Task requirements » Scan the records below for the string "teamwork" and return every line where it appears.

***** Dataset records *****

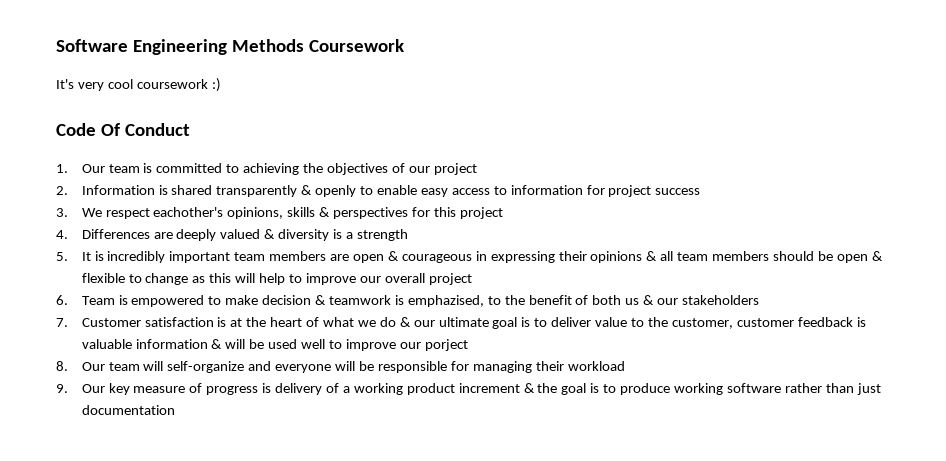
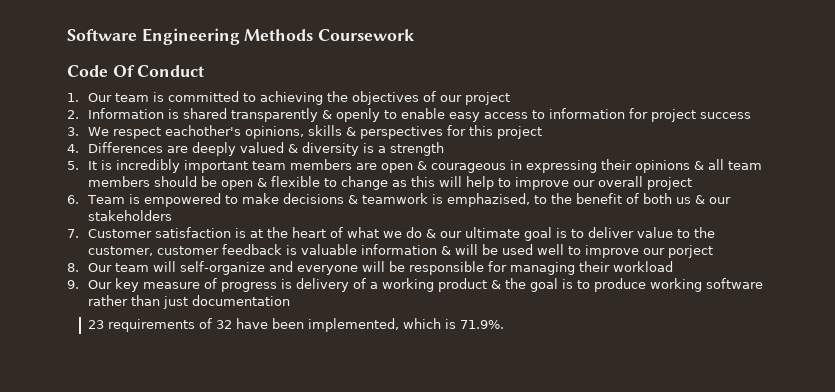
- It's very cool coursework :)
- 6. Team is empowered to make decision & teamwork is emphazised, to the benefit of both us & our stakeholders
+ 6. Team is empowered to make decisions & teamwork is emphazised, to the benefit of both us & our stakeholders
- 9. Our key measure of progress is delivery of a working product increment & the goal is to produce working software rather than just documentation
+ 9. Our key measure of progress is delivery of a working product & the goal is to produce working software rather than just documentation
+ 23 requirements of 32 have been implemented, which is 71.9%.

*****
***** Dataset records *****

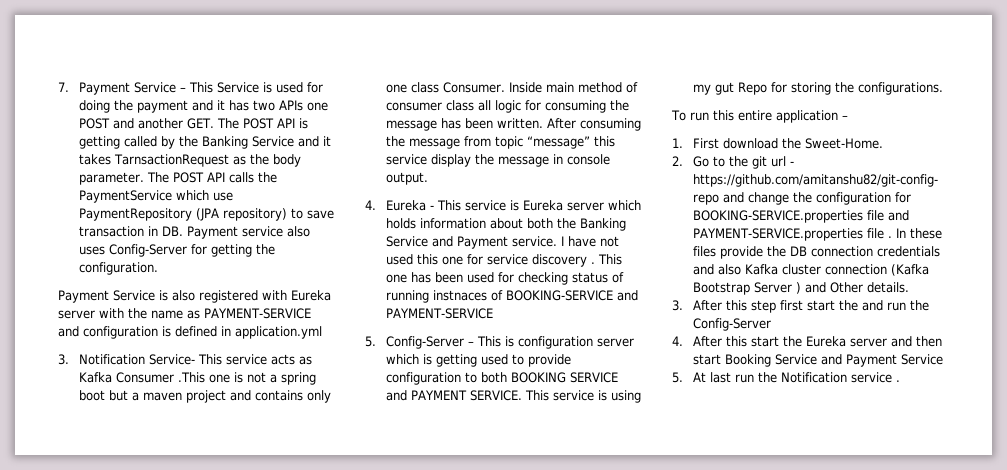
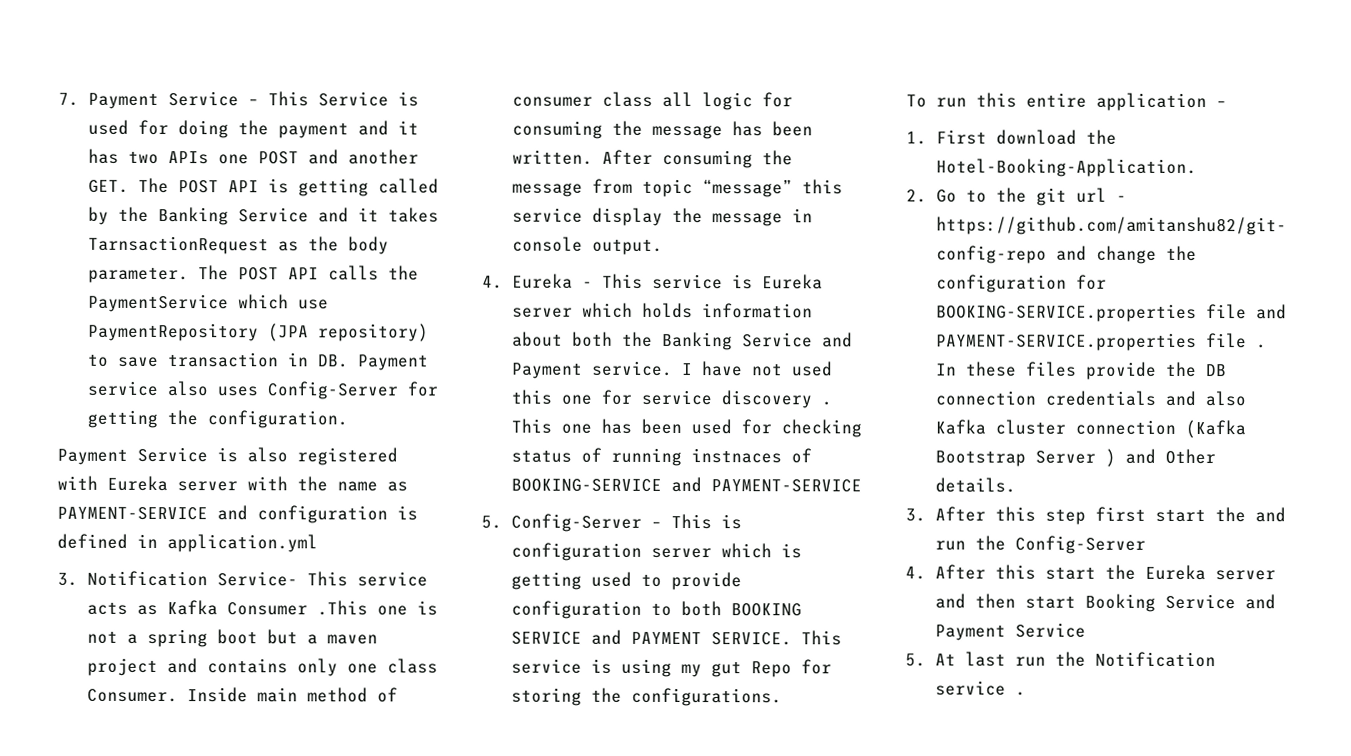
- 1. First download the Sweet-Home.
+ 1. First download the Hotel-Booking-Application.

*****

The completed task »
- 6. Team is empowered to make decision & teamwork is emphazised, to the benefit of both us & our stakeholders
+ 6. Team is empowered to make decisions & teamwork is emphazised, to the benefit of both us & our stakeholders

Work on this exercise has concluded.